Like other Shooting games that are using gamepads, the Autoaim system is featured in this project to improve user experience.
Maya:
Model and Texture the whole cockpit to make the cockpit believable
Fabrication:
3D Printing: Device that can hold the Quest Controller (compatible with Oculus Touch and Oculus Touch Plus) and connected to the joystick.
Laser Cut: Layered Device that mounts the Joystick on the hands of a chair to recreate a pilot seat in real life.
Research/Context
In mech-themed anime and motion graphics, pilots often perform dramatic, high-speed maneuvers with seemingly effortless control.
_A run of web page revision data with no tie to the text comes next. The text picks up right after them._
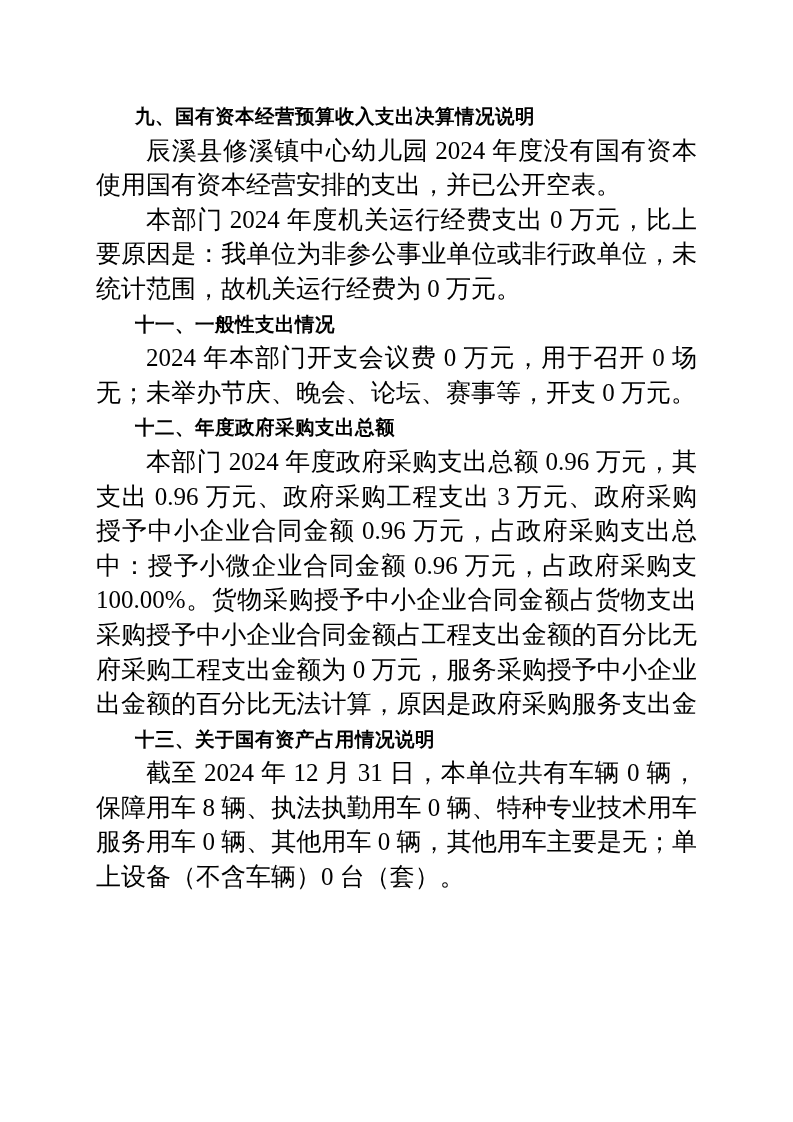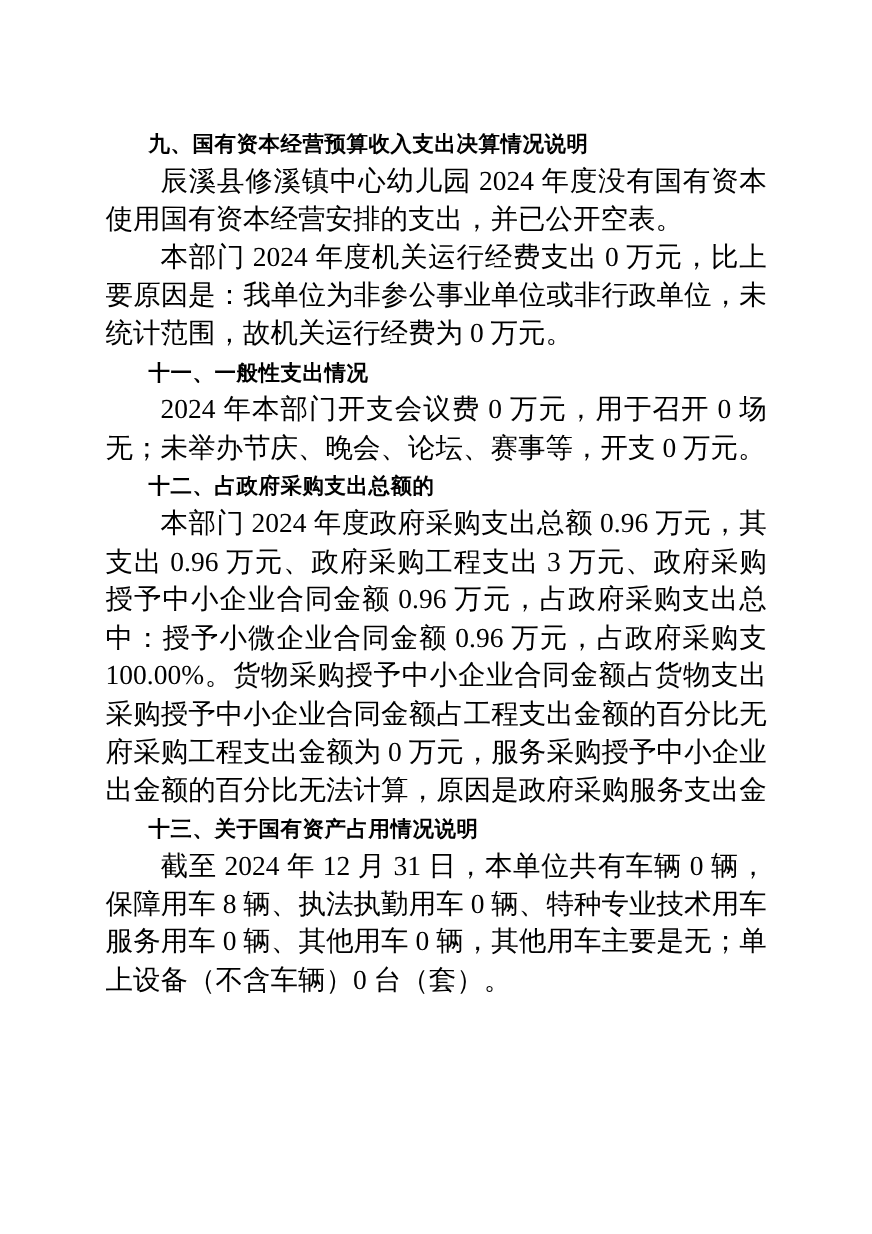--- a/index.html
+++ b/index.html
@@ -19,7 +19,7 @@
   .content {
     position: absolute;
     left: 96px;
-    top: 114px;
+    top: 99px;
     width: 601px;
   }
   .line {

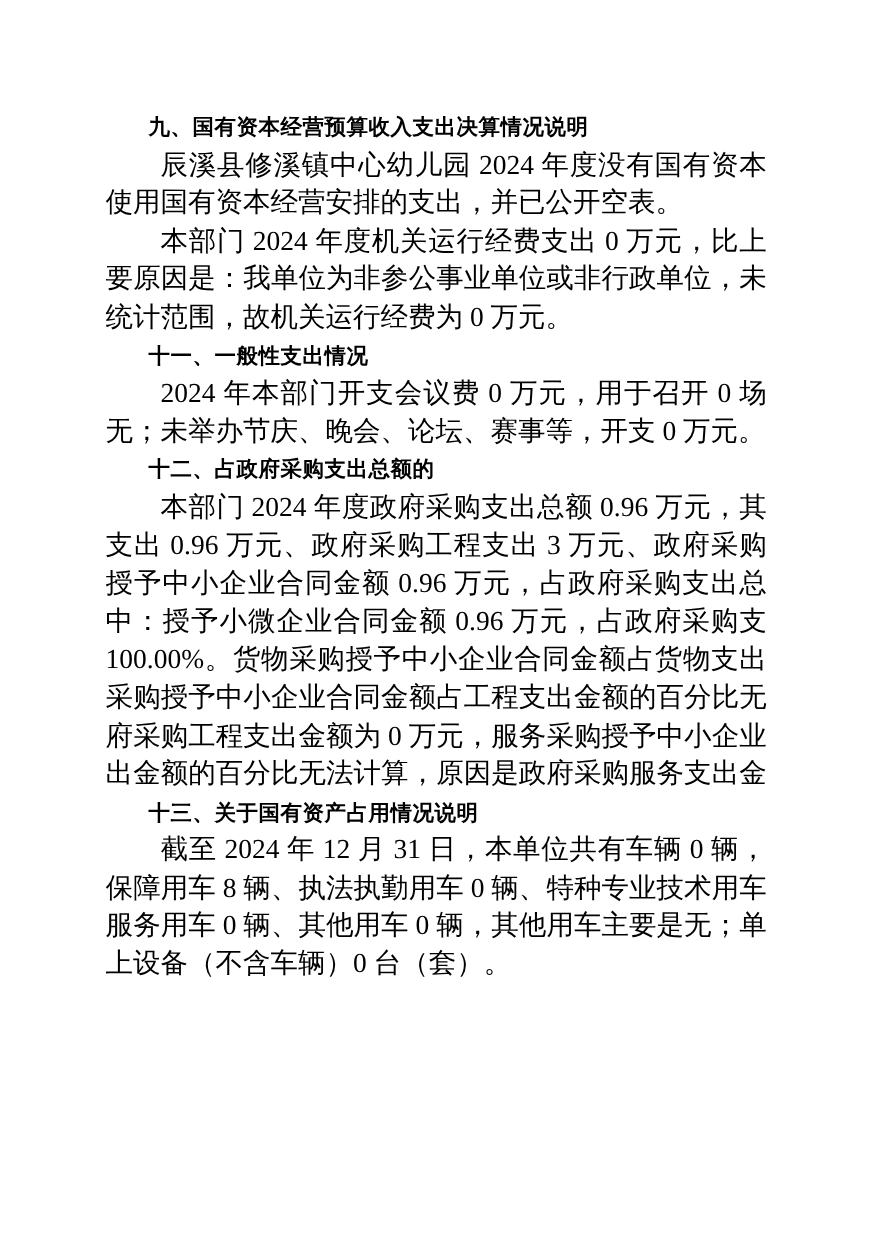--- a/index.html
+++ b/index.html
@@ -75,7 +75,7 @@
     </section>
 
     <section>
-      <div class="heading">十二、占政府采购支出总额的</div>
+      <div class="heading">十二、年度政府采购支出总额</div>
       <div class="line indent justify">本部门 2024 年度政府采购支出总额 0.96 万元，其中：政府采购货物</div>
       <div class="line justify">支出 0.96 万元、政府采购工程支出 3 万元、政府采购服务支出 0 万元。</div>
       <div class="line justify">授予中小企业合同金额 0.96 万元，占政府采购支出总额的 100.00%，其</div>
Yet, there’s a question that's unanswered: how they actually operate the mech. Most motion graphic work avoids this question by introducing the "neuro-piloting"— where the mech moves as an extension of the pilot’s body, controlled by the pilot’s mind. This avoids explaining the mechanics behind the machine’s movements.
Similarly, in mech-based video games, the pilot’s perspective is rarely shown. The focus is on the mech itself, with only brief glimpses of the cockpit—if at all. Players are left without a realistic, tangible system that explains how pilots translate their commands into the mech’s actions.
To fill this gap, I aim to design an interactive control system that provides a believable, skill-based method for piloting a mech—one that moves beyond abstract neuro-controls and instead offers a hands-on, mechanical operation true to the scale and complexity of a mech.